Het voegwoordje ‘want’ waarmee vers 18 begint, verwijst naar het voorgaande vers 17, dat een brug vormt met het volgende onderwerp: het lijden in de tegenwoordige tijd en de heerlijkheid. Het delen in de heerlijkheid van Christus komt ná het deelhebben aan Zijn lijden. De gedachte dat lijden voorafgaat aan een toekomstige heerlijkheid vinden we vaker terug in het Nieuwe Testament. ‘Moest de Christus dit niet lijden? en zo zijn heerlijkheid binnengaan?’ zei de Heer Jezus tegen de Emmaüsgangers (Luk.24:26).

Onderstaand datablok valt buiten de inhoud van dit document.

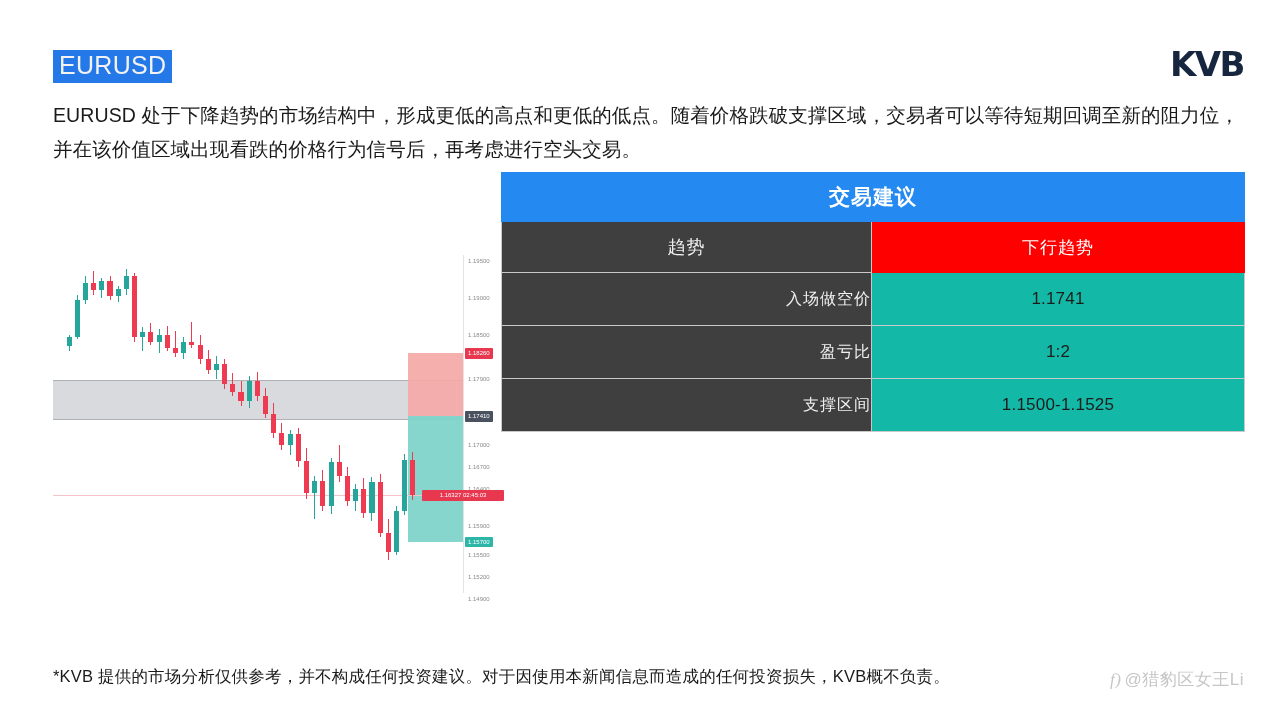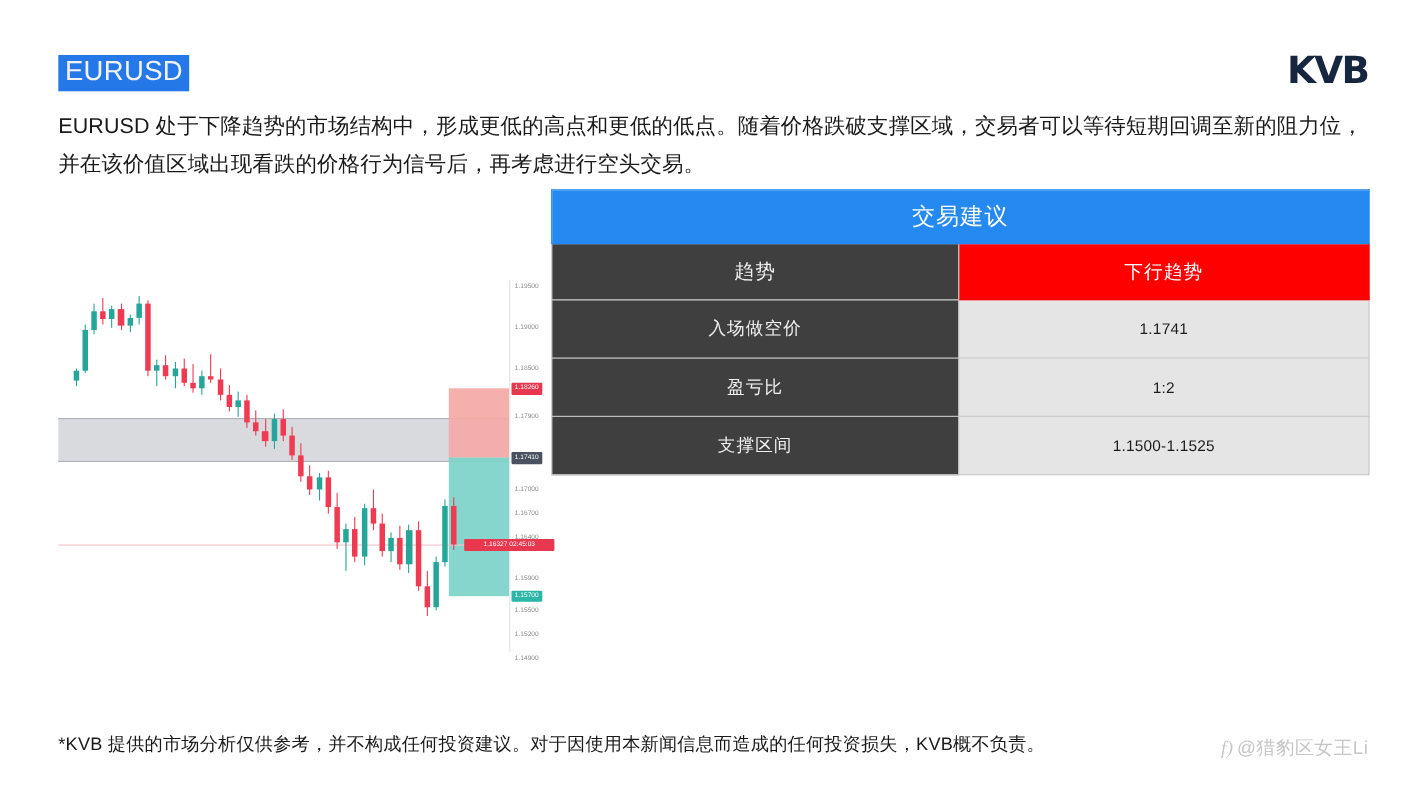--- a/index.html
+++ b/index.html
@@ -81,44 +81,44 @@
   
   .trade-table {
     position: absolute; left: 501px; top: 172px;
     width: 743px;
     border-collapse: collapse;
     table-layout: fixed;
   }
   .trade-table td { border: 1px solid #c9c9c9; }
   .tbl-title {
     background: #2489f0; color: #ffffff;
-    font-size: 21px; font-weight: 400;
+    font-size: 21px; font-weight: 700;
     text-align: center; height: 49px;
     letter-spacing: 1px;
     border: 1px solid #2489f0 !important;
   }
   .th-label {
     background: #3f3f3f; color: #f0f0f0;
     font-size: 18px; text-align: center; height: 51px;
     letter-spacing: 1px;
   }
   .th-value {
     background: #fe0000; color: #ffffff;
     font-size: 17px; text-align: center; height: 51px;
     letter-spacing: 1px;
     border: 1px solid #fe0000 !important;
   }
   .cell-label {
     background: #3f3f3f; color: #f0f0f0;
-    font-size: 16px; text-align: center; height: 53px;
+    font-size: 16px; text-align: right; height: 53px;
     letter-spacing: 1px;
   }
   .cell-value {
-    background: #e5e5e5; color: #1c1c1c;
-    font-size: 14px; text-align: center; height: 53px;
+    background: #14b8a6; color: #1c1c1c;
+    font-size: 17px; text-align: center; height: 53px;
     letter-spacing: 0.2px;
   }
 
   
   .disclaimer-btn {
     position: absolute; left: 1005px; top: 601px;
     width: 240px; height: 40px;
     background: #2489f0; color: #ffffff;
     font-size: 17px; font-weight: 700;
     display: flex; align-items: center; justify-content: center;

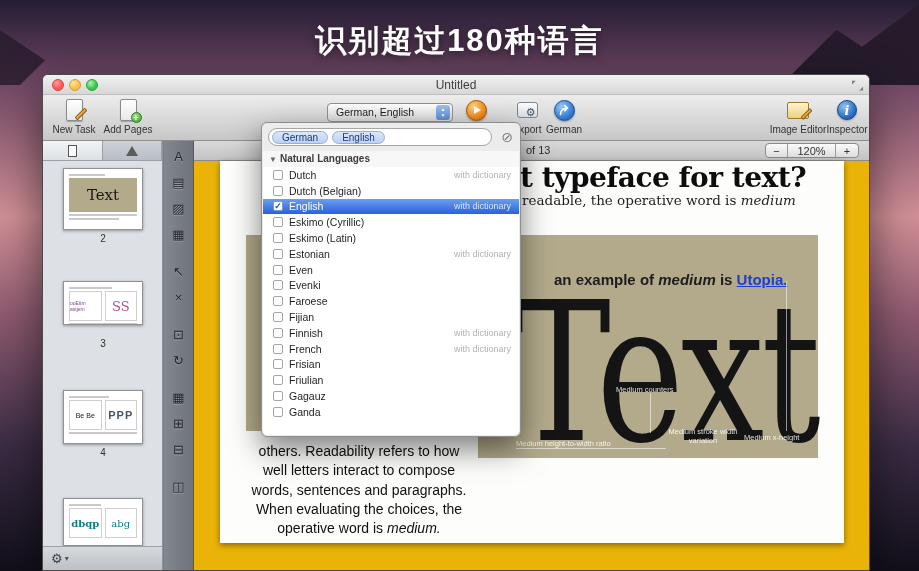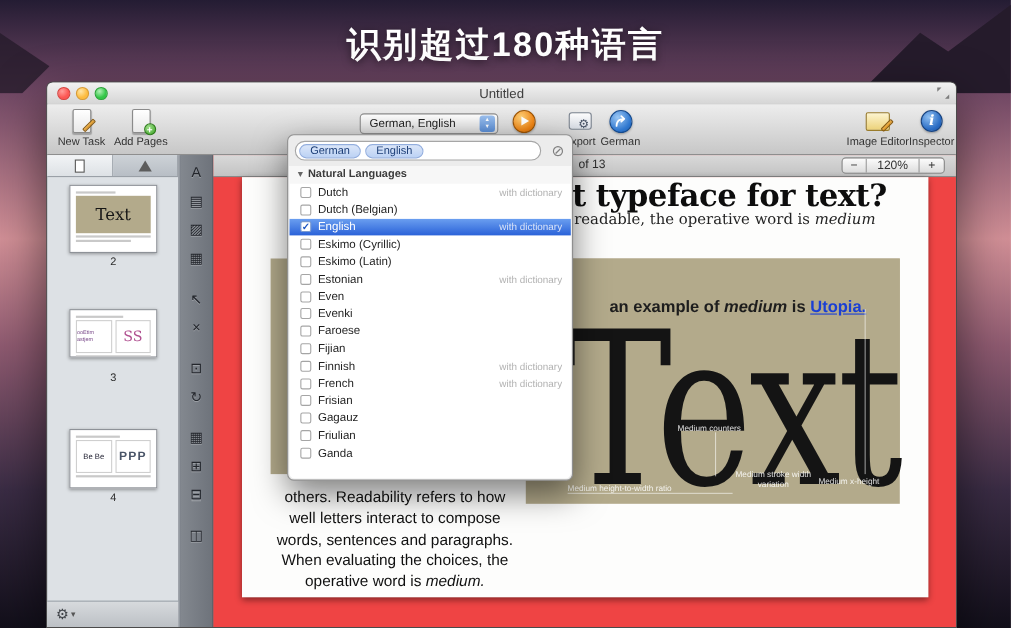--- a/index.html
+++ b/index.html
@@ -85,21 +85,21 @@
     background:linear-gradient(180deg,#d7dadd,#bcc0c5); border-top:1px solid #9aa0a7;
     display:flex; align-items:center; padding-left:8px; gap:2px; color:#3f4348; }
   .gear { font-size:13px; }  .gear-caret { font-size:8px; color:#555; }
 
   .toolstrip { position:absolute; left:121px; top:0; width:30px; bottom:0;
     background:linear-gradient(90deg,#83888f,#6e737b); border-right:1px solid #565a60; }
   .tool { width:24px; height:21px; margin:5px auto 0; color:#23262c; font-size:13px; line-height:21px; text-align:center;
     text-shadow:0 1px 0 rgba(255,255,255,.25); }
   .tool.gap { margin-top:16px; }
 
-  .docarea { position:absolute; left:151px; top:0; right:0; bottom:0; background:#ef4444; }
+  .docarea { position:absolute; left:151px; top:0; right:0; bottom:0; background:#eab308; }
   .docbar { position:absolute; left:0; top:0; right:0; height:20px;
     background:linear-gradient(180deg,#d9d9d9,#c3c3c3); border-bottom:1px solid #8a8a8a; }
   .pageof { position:absolute; left:332px; top:3px; font-size:11px; color:#2e2e2e; }
   .zoomctl { position:absolute; right:10px; top:2px; display:flex; height:15px;
     border:1px solid #8a8a8a; border-radius:4px; overflow:hidden; background:linear-gradient(180deg,#fcfcfc,#dcdcdc); }
   .zseg { font-size:11px; color:#333; line-height:14px; text-align:center; border-right:1px solid #9b9b9b; padding:0 5px; }
   .zseg:last-child { border-right:none; }
 
   .docpage { position:absolute; left:26px; top:20px; width:624px; height:382px; background:#fdfdfc;
     box-shadow:0 2px 6px rgba(0,0,0,.45); }
@@ -267,20 +267,27 @@
         <div class="thumb" style="top:249px;height:54px;">
           <div class="tline" style="width:55%;"></div>
           <div class="mini-row">
             <div class="mini-box" style="font-size:7px;color:#223;">Be Be</div>
             <div class="mini-box" style="font-size:11px;letter-spacing:1px;color:#4a5568;font-weight:bold;">PPP</div>
           </div>
           <div class="tline"></div>
         </div>
         <div class="page-num" style="top:306px;">4</div>
 
+        <div class="thumb" style="top:357px;height:48px;">
+          <div class="tline" style="width:45%;"></div>
+          <div class="mini-row">
+            <div class="mini-box" style="font-size:10px;color:#0b7f86;font-family:'DejaVu Serif',serif;font-weight:bold;">dbqp</div>
+            <div class="mini-box" style="font-size:10px;color:#0b7f86;font-family:'DejaVu Serif',serif;">abg</div>
+          </div>
+        </div>
 
         <div class="sidebar-bottom">
           <span class="gear">⚙</span>
           <span class="gear-caret">▾</span>
         </div>
       </div>
 
       <div class="toolstrip" id="toolstrip">
           <div class="tool">A</div>
           <div class="tool">▤</div>
@@ -417,26 +424,26 @@
             <span class="sp"></span>
             <span class="dict">with dictionary</span>
           </div>
           <div class="lrow">
             <span class="cb"></span>
             <span class="lbl">Frisian</span>
             <span class="sp"></span>
           </div>
           <div class="lrow">
             <span class="cb"></span>
+            <span class="lbl">Friulian</span>
+            <span class="sp"></span>
+          </div>
+          <div class="lrow">
+            <span class="cb"></span>
             <span class="lbl">Gagauz</span>
-            <span class="sp"></span>
-          </div>
-          <div class="lrow">
-            <span class="cb"></span>
-            <span class="lbl">Friulian</span>
             <span class="sp"></span>
           </div>
           <div class="lrow">
             <span class="cb"></span>
             <span class="lbl">Ganda</span>
             <span class="sp"></span>
           </div>
         </div>
     </div>
   </div>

En Petrus schrijft over: ‘de Geest van Christus die in hen was, aanduidde toen hij tevoren getuigde van het lijden dat over Christus zou komen, en van de heerlijkheden daarna’ (1Petr.1:11). Typologisch vinden we die gedachte al terug in het leven van Jozef zoals beschreven in het boek Genesis. Deze gedachte zal voor de gelovigen in Rome, aan wie de brief, die omstreeks 57 n.Chr. is geschreven, gericht was, een nog diepere betekenis gekregen hebben toen enkele jaren later (64 n.Chr) onder keizer Nero de christenvervolgingen begonnen. De apostel Johannes, die in die tijd verbannen was naar het eiland Patmos, wist ondanks het lijden dat hij ondervond toch ‘dat de HEERE zal regeren voor eeuwig en altijd!’ (Ex.15:18; Ps.47:8-9). Over lijden kon ook de apostel Paulus meespreken en alle gelovigen die leefden in die tijd hadden het bepaald niet gemakkelijk (2Kor.6:1-13; 11:23-33). Petrus spreekt over ‘de vuurgloed in uw midden’ (1Petr.4:12). Om die reden richt de apostel de aandacht op de heerlijkheid die alle gelovigen wacht. Die heerlijkheid zal al ons tegenwoordig lijden doen verbleken en vergeten. ‘Die hoop moet al ons leed verzachten, Komt reisgenoten, ’t hoofd omhoog! Voor hen, die ’t heil des Heren wachten, zijn bergen vlak en zeeën droog.’ We moeten bedenken dat het lijden in deze tijd slechts tijdelijk is en dat de toekomstige heerlijkheid eeuwig is! ‘Want de kortstondige lichtheid van onze verdrukking, bewerkt voor ons een uitermate uitnemend, eeuwig gewicht van heerlijkheid’ (2Kor.4:17).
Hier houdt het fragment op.